DSU ready to present Frontier application
Months of discussion and speculation about the future of Dickinson State University's athletic programs has come down to two days of meetings early next week.
Officials from DSU and three other NAIA schools who applied to join the Montana-based Frontier Conference last fall will make what will likely be their final pitches to the league's officials Monday and Tuesday on the campus of Rocky Mountain College in Billings, Mont.
DSU, Jamestown College, Southern Oregon University and Menlo College (Calif.) will each present their applications to Frontier officials in separate meetings.
Frontier Commissioner Kent Paulson said he believes league officials will make a final decision about expansion in Tuesday's final meetings.
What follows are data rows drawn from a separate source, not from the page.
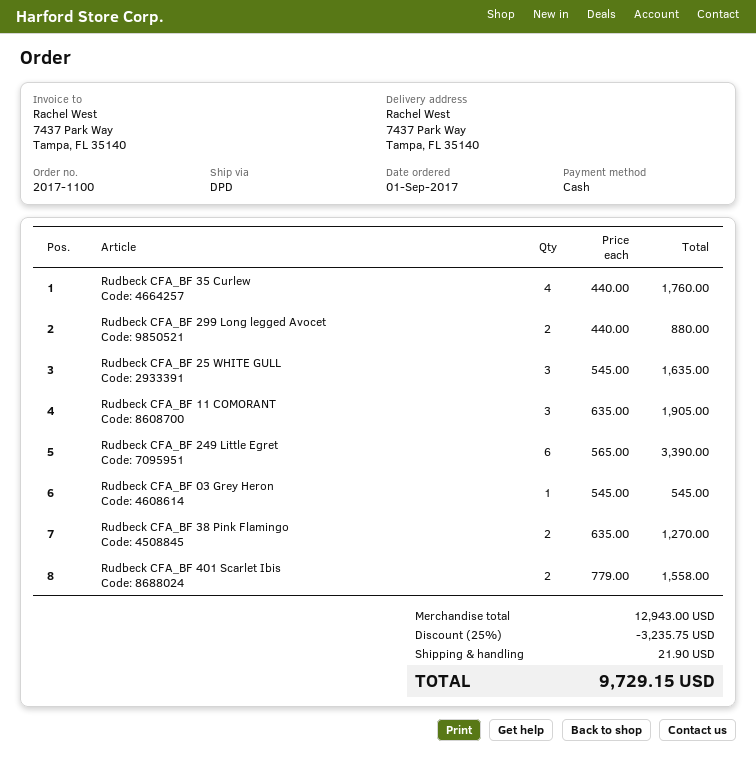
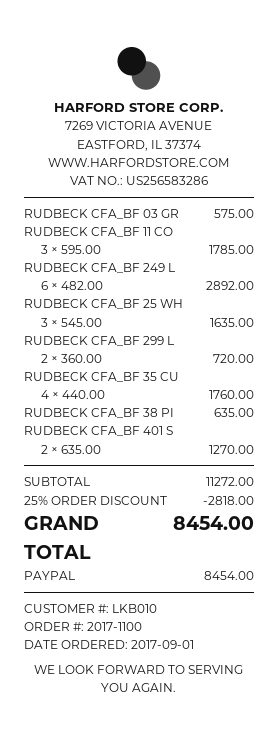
payment method: cash -> PayPal
Rudbeck CFA_BF 299 Long legged Avocet: 2 x 440.00 = 880.00 -> 2 x 360.00 = 720.00
Rudbeck CFA_BF 11 COMORANT: 3 x 635.00 = 1905.00 -> 3 x 595.00 = 1785.00
Rudbeck CFA_BF 249 Little Egret: 6 x 565.00 = 3390.00 -> 6 x 482.00 = 2892.00
Rudbeck CFA_BF 03 Grey Heron: 1 x 545.00 = 545.00 -> 1 x 575.00 = 575.00
Rudbeck CFA_BF 38 Pink Flamingo: 2 x 635.00 = 1270.00 -> 1 x 635.00 = 635.00
Rudbeck CFA_BF 401 Scarlet Ibis: 2 x 779.00 = 1558.00 -> 2 x 635.00 = 1270.00
subtotal: 12943.00 -> 11272.00
discount: 25% = 3235.75 -> 25% = 2818.00
shipping: 21.90 -> none
total: 9729.15 -> 8454.00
"I don't know what humanly possibly information we can provide each other," Paulson said. "Again, things always change on the landscape and you have to be flexible and look at the big picture and see what's out there. But personally, I have hopes that this is the last piece of the application process."
At their winter meetings in December, athletic directors and presidents from the nine schools in the Frontier chose to wait on approving DSU as a full member and Jamestown, Menlo and Southern Oregon as associate members in football. Paulson said Jamestown has since amended its application to full membership.
At those meetings, Frontier officials decided they wanted to meet face-to-face with officials from the four schools that applied to join the conference in October.
President Dr. Richard McCallum, interim athletic director Tim Daniel and head football coach Hank Biesiot will represent DSU.
Daniel said his school's representatives will present their applications and highlight items Frontier officials have previously asked them about.
There will also be a question-and-answer session, which Daniel said he views as important.
"We're really looking forward to that portion of it, where those people are going to be able to ask questions of us," Daniel said.
The Frontier's decision to expand hinges on a league bylaw that states its board of directors must vote in unanimous agreement in order to extend a membership invitation to an institution.
In November, several officials from the conference told The Dickinson Press they had concerns about expansion and were apprehensive about the travel costs associated with adding schools in North Dakota, California and Oregon.
Nevertheless, Daniel said DSU is coming into the meetings with high hopes and "an open mind."
"We're just going to go out there and put our best foot forward and hopefully we'll be able to get some information that's
positive for us," Daniel said. "But we personally don't have any inkling one way or another how it's going to go."
DSU and Jamestown have been members of the Dakota Athletic Conference since 2000. The DAC is losing four schools after this season and will become a four-team league in the 2011-12 school year, when it will no longer be recognized by the NAIA as a conference. That means its schools will be considered NAIA independents and will not be automatically eligible for national postseason competition.
Daniel said DSU's athletic future hinges on next week's meetings.
DSU officials have maintained their hopes of staying an NAIA institution rather than applying for NCAA Division II. The DAC is losing Black Hills State, Minot State and South Dakota Mines to Division II following this season.
Dakota State in Madison, S.D., is leaving the league to become an NAIA independent.
Dickinson State, Jamestown, Mayville State and Valley City State will be the DAC's remaining four members beginning in July.
Daniel believes being able to present the positive reasons why DSU should gain acceptance into the Frontier could help its chances.
DSU has hundreds of student-athletes from Montana and is, geographically, the closest school of the four who applied to join the Frontier.
"There's no doubt that it's advantageous for us to be there first-hand and be able to re-present our presentation first-hand, other than just reading a formal application on a piece of paper," Daniel said. "There's no doubt that's a better situation, much more conducive to conversation both ways."